OIST Welcomes Four New Faculty

OIST is proud to announce that four new faculty members have joined the university.

HPI faculty

OIST is proud to announce that four new faculty members have joined the university. From left to right, Adjunct Professor Simone Pigolotti will join the university as a full-time Associate Professor in July, while Adjunct Professors Paola Laurino and Anastasiia Tsvietkova, will take on full-time Assistant Professorships from September. Jun Tani has joined OIST as a new Adjunct Professor. These new faculty members have a diverse set of research interests including mathematics, chemical engineering and neurorobotics.  

Having grown up and completed his studies in Italy, Prof. Simone Pigolotti did a postdoc in Copenhagen before moving to Barcelona to work as a research scientist. Joining OIST from the Max Plank Institute for the Physics of Complex Systems in Germany, Prof. Pigolotti will study biological systems from the perspective of theoretical physics, as the head of the Biological Complexity Unit. His research focuses on the stochastic dynamics of sub-cellular systems and models of bacteria populations.

Prof. Paola Laurino is an organic chemist with broad interests in biochemistry and protein evolution. Having grown up in Italy and completed her studies in the Netherlands, Switzerland, and Germany, Prof. Laurino has spent the last four years as a postdoc at the Weizman Institute of Science in Israel. Now head of the Protein Engineering and Evolution Unit at OIST, her research applies chemical approaches and protein engineering to study and manipulate protein functions.

Born in Lithuania, Prof. Anastasiia Tsvietkova completed her master’s degree in Ukraine and PhD in Mathematics in the US. After post-doctoral scholarships at Brown and Louisiana State University, Prof. Tsvietkova held Assistant Professorships at the University of California, Davis and Rutgers University, Newark. As head of the Topology and Geometry of Manifolds Unit at OIST, Prof. Tsvietkova’s research will focus on topology, geometry and complexity of low-dimensional manifolds.
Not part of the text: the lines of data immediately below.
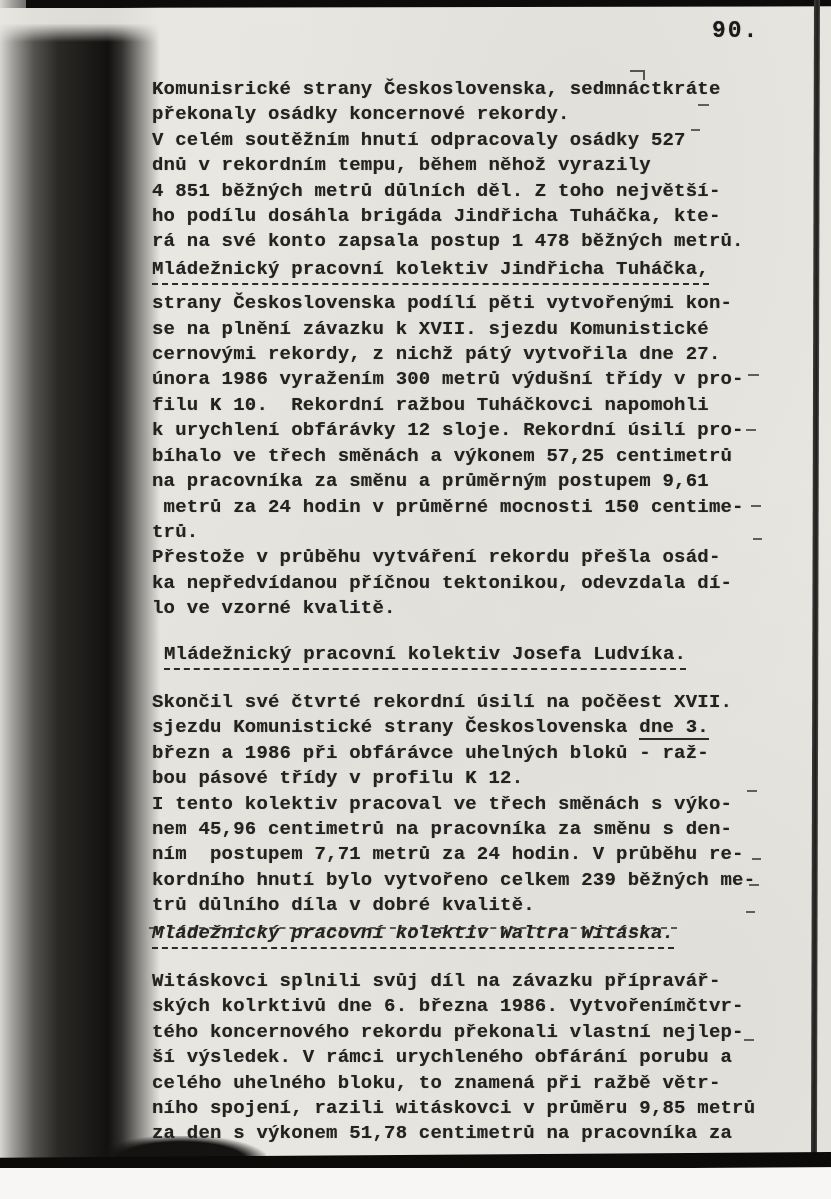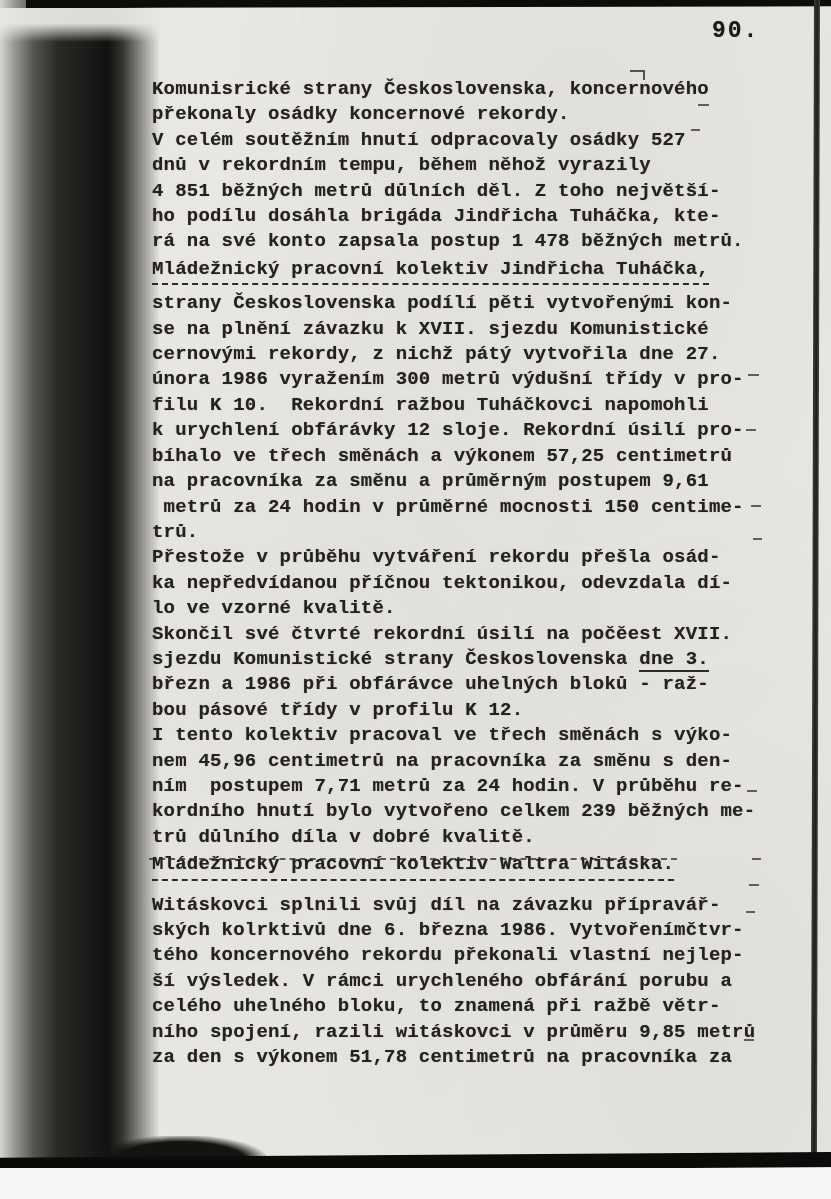--- a/index.html
+++ b/index.html
@@ -80,7 +80,7 @@
 
   <div class="content" id="content">
       <div class="para block-0">
-        <div class="line"><span>Komunisrické strany Československa, koncernového</span></div>
+        <div class="line"><span>Komunisrické strany Československa, sedmnáctkráte</span></div>
         <div class="line"><span>překonaly osádky koncernové rekordy.</span></div>
         <div class="line"><span>V celém soutěžním hnutí odpracovaly osádky 527</span></div>
         <div class="line"><span>dnů v rekordním tempu, během něhož vyrazily</span></div>

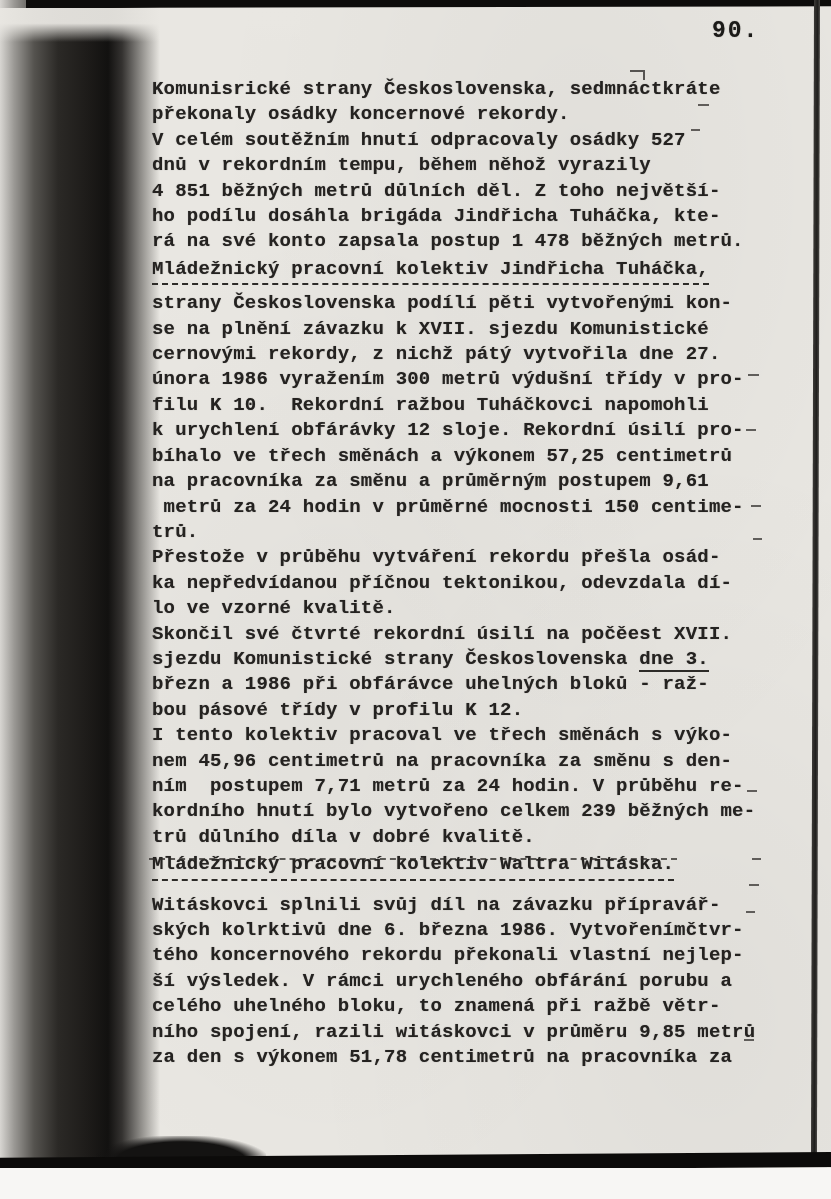--- a/index.html
+++ b/index.html
@@ -104,6 +104,7 @@
         <div class="line"><span>ka nepředvídanou příčnou tektonikou, odevzdala dí-</span></div>
         <div class="line"><span>lo ve vzorné kvalitě.</span></div>
       </div>
+      <div class="heading block-3"><span class="hline">Mládežnický pracovní kolektiv Josefa Ludvíka.</span></div>
       <div class="para block-4">
         <div class="line"><span>Skončil své čtvrté rekordní úsilí na počěest XVII.</span></div>
         <div class="line"><span>sjezdu Komunistické strany Československa </span><span class="u">dne 3.</span></div>

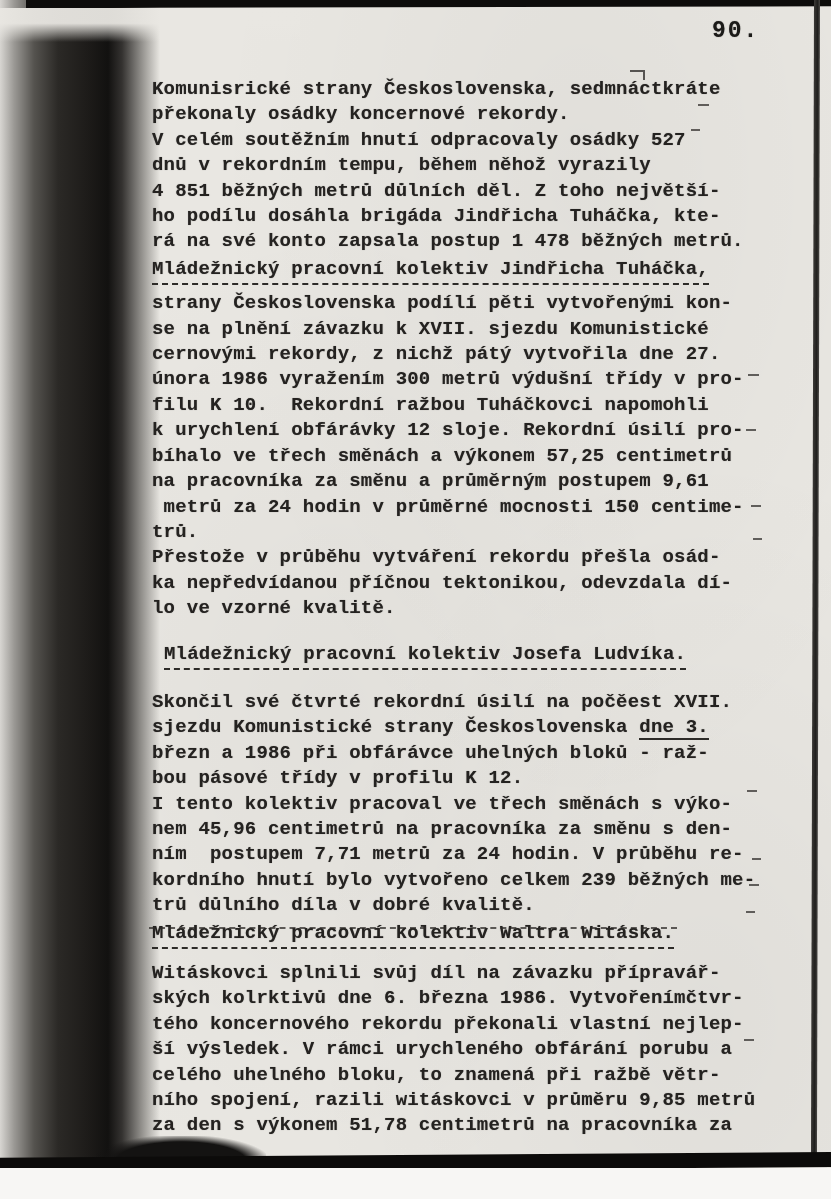--- a/index.html
+++ b/index.html
@@ -58,7 +58,7 @@
   
   .block-1{margin-top:2px;margin-bottom:6px;}
   .block-3{margin:20px 0 20px 12px;}
-  .block-5{margin-top:2px;margin-bottom:12px;}
+  .block-5{margin-top:2px;margin-bottom:20px;font-style:italic;}
 
   
   .art{position:absolute;background:#3e3c39;opacity:0.8;}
Prof. Jun Tani completed his studies in Japan and the USA before working at the Riken Brain Science Institute, Sony Computer Science Laboratories Inc. in Tokyo and now, the Korean Advanced Institute of Science and Technology (KAIST). As an Adjunct Professor in OIST’s Cognitive Neurorobotics Unit Prof. Tani will focus on understanding brain-based mechanisms for cognition and action by conducting synthetic brain modeling studies using robotics experiment platforms.